Como usar um modelo
Vamos revisar como essas partes se encaixam para treinar um modelo.
Treinamento vs. uso de um modelo
É importante reforçar a distinção entre o treinamento e o uso de um modelo.
Usar um modelo significa fornecer entradas e receber uma estimativa ou uma previsão como saída. Usamos esse processo quando estamos treinando nosso modelo e quando nós ou nossos clientes o utilizamos no mundo real. O uso de um modelo normalmente leva poucos segundos.
Por outro lado, o treinamento de um modelo é o processo de melhorar o quão bem um modelo funciona. O treinamento exige que usemos o modelo, a função objetiva e o otimizador em um loop especial. O treinamento pode levar minutos ou dias para ser concluído. Normalmente, treinamos um modelo apenas uma vez. Uma vez treinado, podemos usá-lo quantas vezes for necessário sem fazer alterações.

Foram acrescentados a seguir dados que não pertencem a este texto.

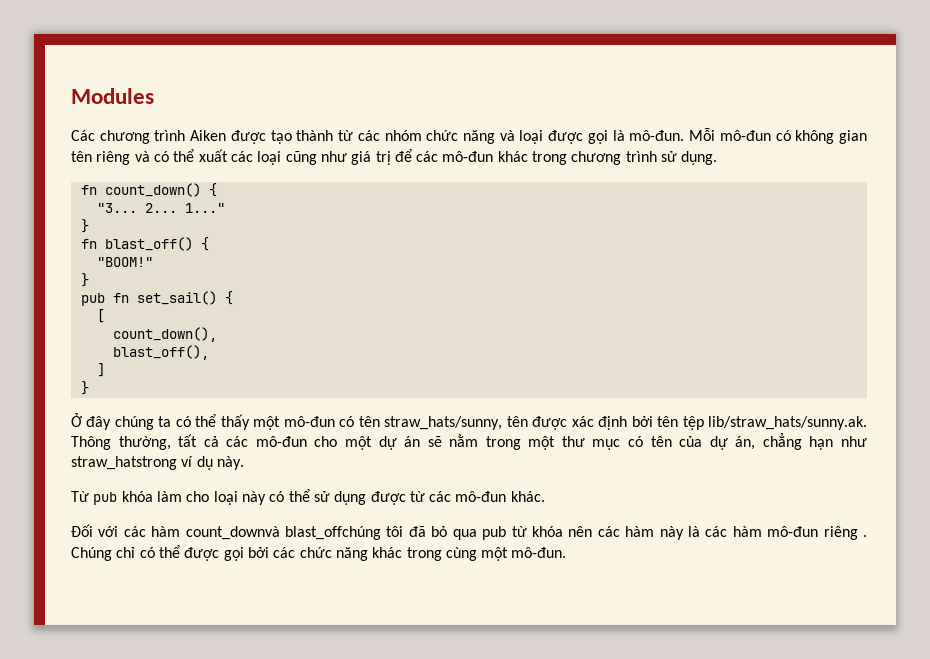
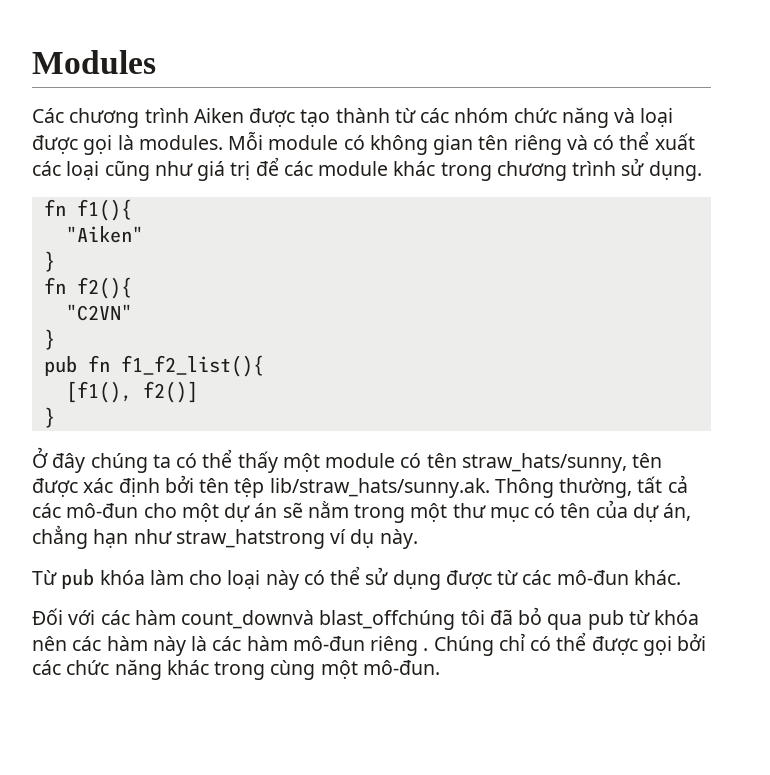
- Các chương trình Aiken được tạo thành từ các nhóm chức năng và loại được gọi là mô-đun. Mỗi mô-đun có không gian tên riêng và có thể xuất các loại cũng như giá trị để các mô-đun khác trong chương trình sử dụng.
+ Các chương trình Aiken được tạo thành từ các nhóm chức năng và loại được gọi là modules. Mỗi module có không gian tên riêng và có thể xuất các loại cũng như giá trị để các module khác trong chương trình sử dụng.
- fn count_down() {
- "3... 2... 1..."
+ fn f1(){
+ "Aiken"
- fn blast_off() {
- "BOOM!"
+ fn f2(){
+ "C2VN"
- pub fn set_sail() {
- [
- count_down(),
- blast_off(),
- ]
+ pub fn f1_f2_list(){
+ [f1(), f2()]
- Ở đây chúng ta có thể thấy một mô-đun có tên straw_hats/sunny, tên được xác định bởi tên tệp lib/straw_hats/sunny.ak. Thông thường, tất cả các mô-đun cho một dự án sẽ nằm trong một thư mục có tên của dự án, chẳng hạn như straw_hatstrong ví dụ này.
+ Ở đây chúng ta có thể thấy một module có tên straw_hats/sunny, tên được xác định bởi tên tệp lib/straw_hats/sunny.ak. Thông thường, tất cả các mô-đun cho một dự án sẽ nằm trong một thư mục có tên của dự án, chẳng hạn như straw_hatstrong ví dụ này.

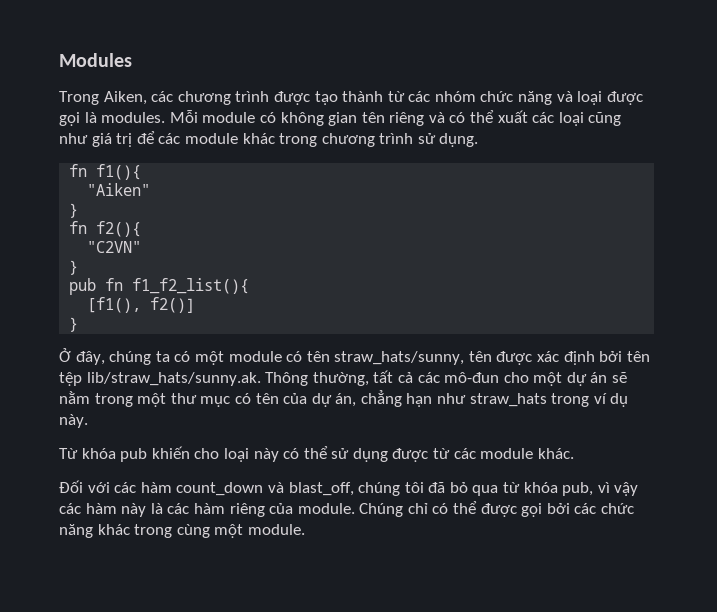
- Các chương trình Aiken được tạo thành từ các nhóm chức năng và loại được gọi là modules.
+ Trong Aiken, các chương trình được tạo thành từ các nhóm chức năng và loại được gọi là modules.
- Ở đây chúng ta có thể thấy một module có tên straw_hats/sunny, tên được xác định bởi tên tệp lib/straw_hats/sunny.ak. Thông thường, tất cả các mô-đun cho một dự án sẽ nằm trong một thư mục có tên của dự án, chẳng hạn như straw_hatstrong ví dụ này.
+ Ở đây, chúng ta có một module có tên straw_hats/sunny, tên được xác định bởi tên tệp lib/straw_hats/sunny.ak. Thông thường, tất cả các mô-đun cho một dự án sẽ nằm trong một thư mục có tên của dự án, chẳng hạn như straw_hats trong ví dụ này.
- Từ pub khóa làm cho loại này có thể sử dụng được từ các mô-đun khác.
+ Từ khóa pub khiến cho loại này có thể sử dụng được từ các module khác.
- Đối với các hàm count_downvà blast_offchúng tôi đã bỏ qua pub từ khóa nên các hàm này là các hàm mô-đun riêng .
+ Đối với các hàm count_down và blast_off, chúng tôi đã bỏ qua từ khóa pub, vì vậy các hàm này là các hàm riêng của module.
- Chúng chỉ có thể được gọi bởi các chức năng khác trong cùng một mô-đun.
+ Chúng chỉ có thể được gọi bởi các chức năng khác trong cùng một module.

Por exemplo, em nosso cenário de loja de cães de resgate em avalanches, queremos treinar um modelo, usando um conjunto de dados públicos. O conjunto de dados altera o modelo para que ele possa prever o tamanho da bota de um cão com base no tamanho de seu arreio. Uma vez treinado, utilizamos o modelo como parte do nosso repositório online para verificar se os clientes estão comprando botas para cães que sirvam em seus cães.
Dados para uso, dados para treinamento
Lembre-se de que um conjunto de dados é uma coleção de informações sobre objetos ou coisas. Por exemplo, um conjunto de dados pode conter informações sobre cães:
ID do cão | Tamanho da bota | Tamanho do cinto | Cor do cachorro | Raça |
---|---|---|---|---|
0 | 27 | 12 | Brown | São Bernardo |
1 | 26 | 11 | Preto | Labrador |
2 | 25 | 10 | Branca | Labrador |
3 | 29 | 14 | Preto | Pastor Alemão Negro |
Quando usamos nosso modelo, precisamos apenas das colunas de dados que o modelo aceita como entrada. Essas colunas são chamadas de recursos. Em nosso cenário, se nosso modelo aceitar o tamanho do arreio e estimar o tamanho da bota, então nosso recurso será o tamanho do arreio.
Durante o treinamento, a função objetiva geralmente precisa conhecer o resultado do modelo e qual é a resposta correta. Esses valores são chamados de rótulos. No nosso cenário, se o nosso modelo prevê o tamanho da bota, então tamanho da bota é o nosso rótulo.
Portanto, para utilizar um modelo, precisamos apenas de recursos, enquanto durante o treinamento geralmente precisamos de recursos e rótulos. Durante o treinamento em nosso cenário, precisamos tanto do recurso tamanho do cinto quanto do rótulo tamanho da bota. Quando usamos nosso modelo em nosso site, só precisamos saber o recurso de tamanho do arreio; nosso modelo então estima o tamanho da bota que deve ser utilizada.
Terminei o treinamento. O que vem em seguida?
Depois que o modelo termina o treinamento, você pode salvá-lo em arquivo por si só. Não precisamos mais dos dados originais, da função objetiva ou do otimizador do modelo. Quando quisermos usar o modelo, podemos carregá-lo do disco, fornecer a ele novos dados e obter a previsão desejada.
No nosso próximo exercício, praticaremos como salvar um modelo, carregá-lo do disco e utilizá-lo como faríamos no mundo real. Para completar o cenário de nossa loja online, também praticamos o uso dos resultados do modelo para avisar os clientes se eles parecem estar comprando botas de cachorro do tamanho errado.